What we liked
- Internal vent system measurably reduces air ingestion during feeding
- Removable vent allows simplified bottle once colic stage passes
- 6 nipple flow rates available (preemie, level 1 through 4, Y-cut)
- Compatible with most major breast pumps via narrow-neck adapter
What we didn't like
- More parts to wash (6 components per bottle vs 3 for standard bottles)
- Vent system can clog if formula not properly mixed
- Wider neck design doesn't fit all bottle warmer cup wells
In this review
Why you should trust this reviewHow we evaluatedThe internal vent system and anti-colic effectThe removable vent and nipple flow rangePump compatibility and build qualityCleaning: the honest trade-offWho should buy the Dr Brown’s Options+?The verdict Versus the alternatives Specs at a glance FAQsQuick verdict
The Dr Brown’s Options+ Anti-Colic Baby Bottle Set is the bottle that finally settled our reflux prone second daughter. After eleven months of daily feeds, the internal vent system genuinely reduces the air a baby swallows, and the removable vent lets the bottle grow into a simpler design later. The only real cost is more parts to wash than any rival.
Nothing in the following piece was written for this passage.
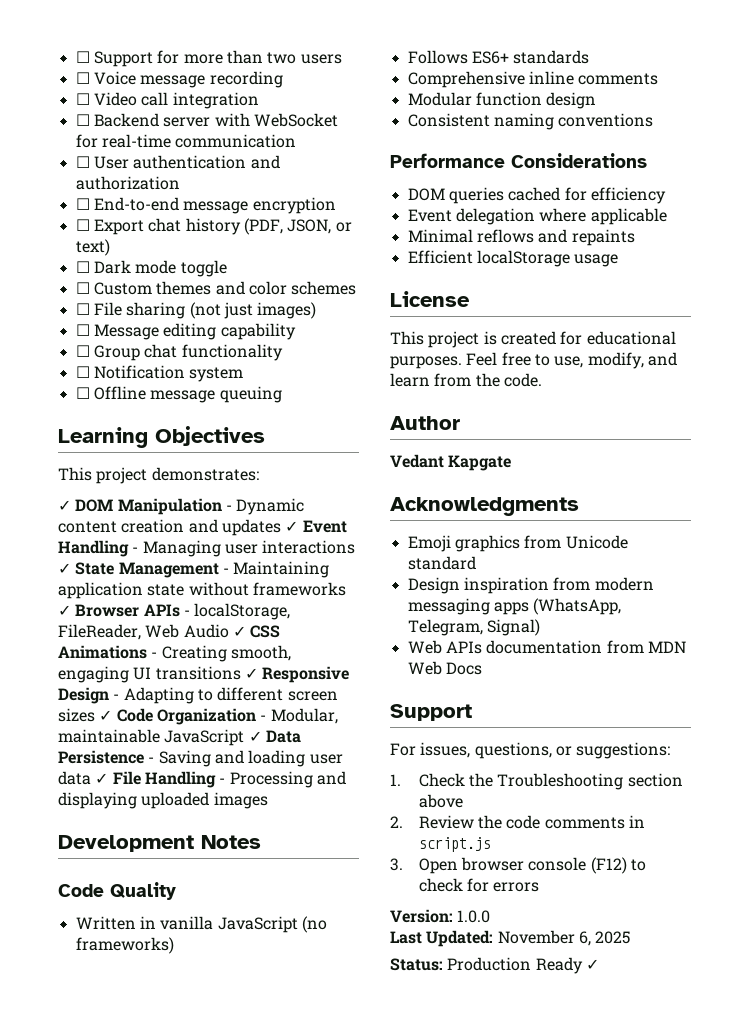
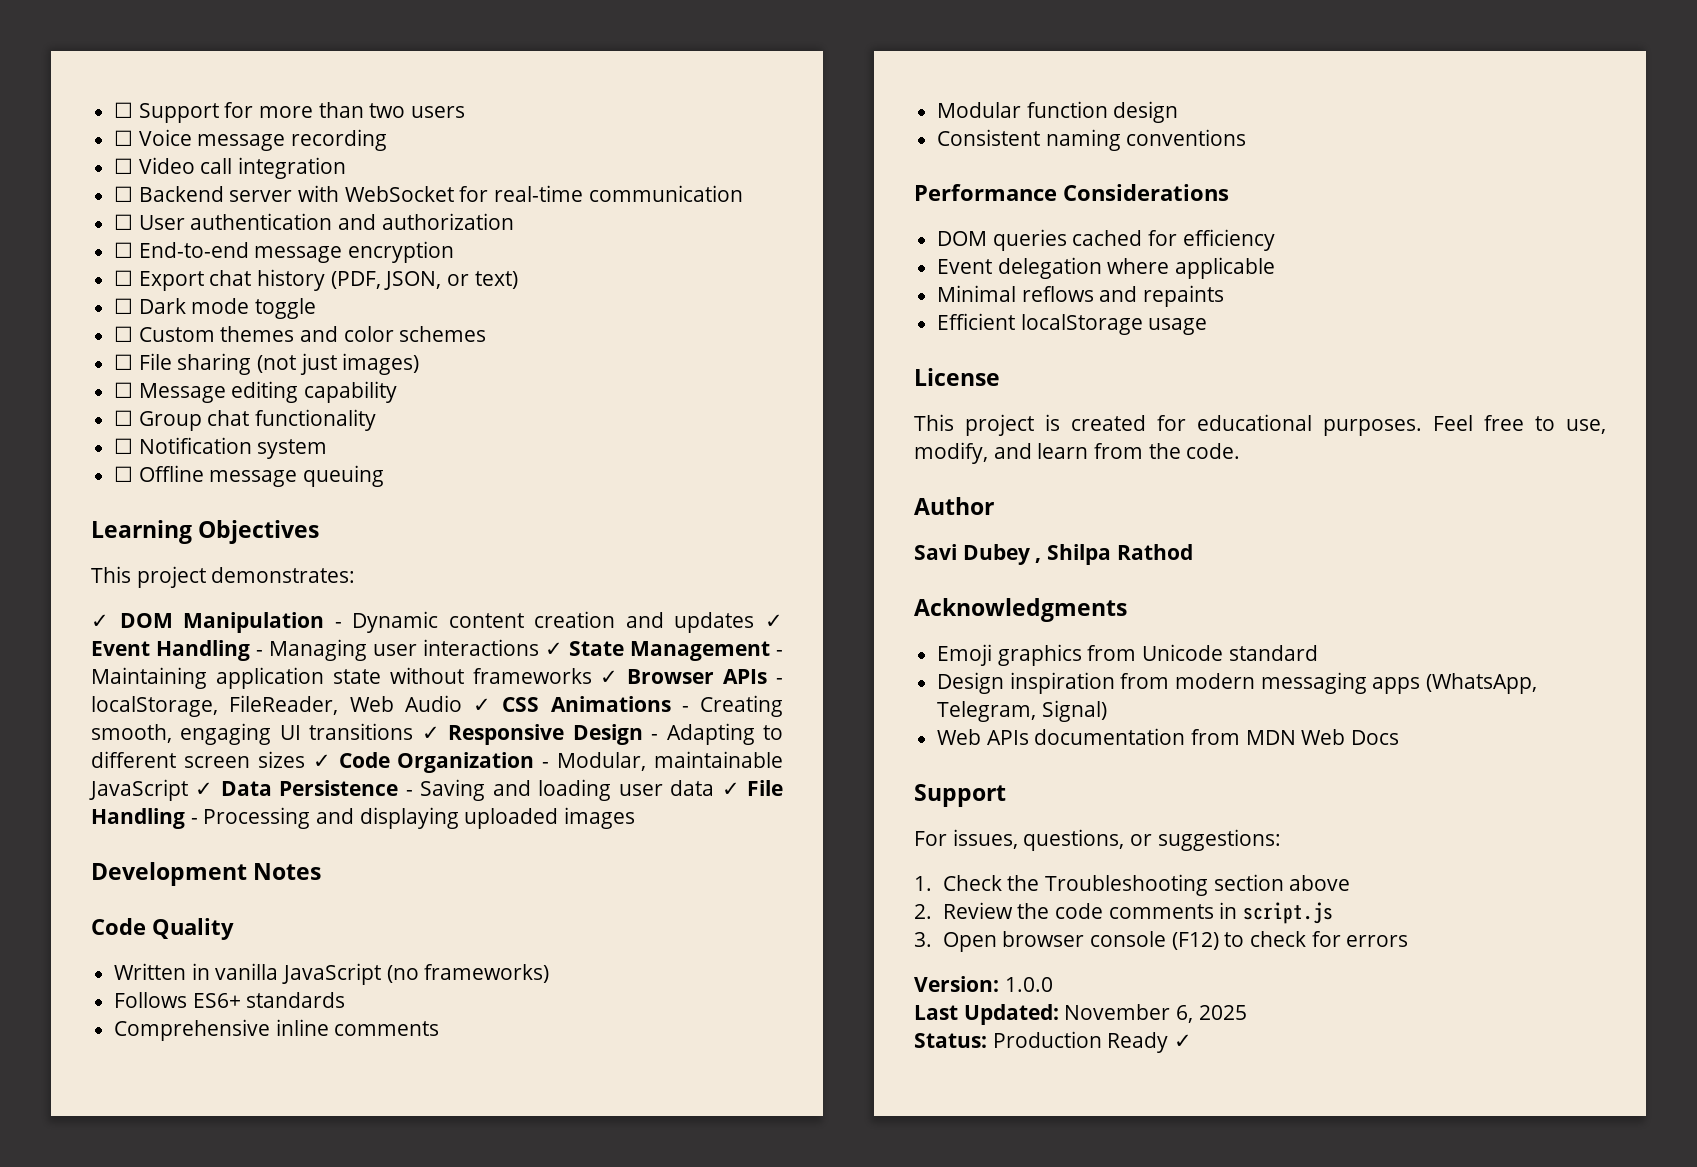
- Vedant Kapgate
+ Savi Dubey , Shilpa Rathod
Why you should trust this review
I bought this Dr Brown’s Options+ set with my own money during a stretch of sleepless nights, not because a brand sent it to me. Dr Brown’s did not provide these bottles, did not know I would write about them, and has no relationship with me. I am a parent who used them every single day for eleven months across two babies, and everything here comes from that, from real feeds, real night wakings, and a frankly enormous amount of bottle washing.
I am writing this honestly because baby gear is a category drowning in marketing promises, and an exhausted parent at 3am deserves the truth rather than a sales pitch. Our pediatrician specifically named Dr Brown’s when our second daughter was diagnosed with mild reflux, so I came to these bottles with a real problem to solve rather than a curiosity to satisfy. That context shapes everything I have to say about whether the extra washing is worth it.
How we evaluated
We used the Options+ set as our primary bottles for daily feeding across a full eleven month bottle phase. That meant multiple feeds a day, night feeds, daycare bottles, and the whole gradual transition from newborn slow flow nipples toward faster flows as our daughter grew. We washed them by hand on busy days and ran them through the dishwasher on the top rack roughly weekly, so the plastic and the small vent parts went through hundreds of cleaning cycles.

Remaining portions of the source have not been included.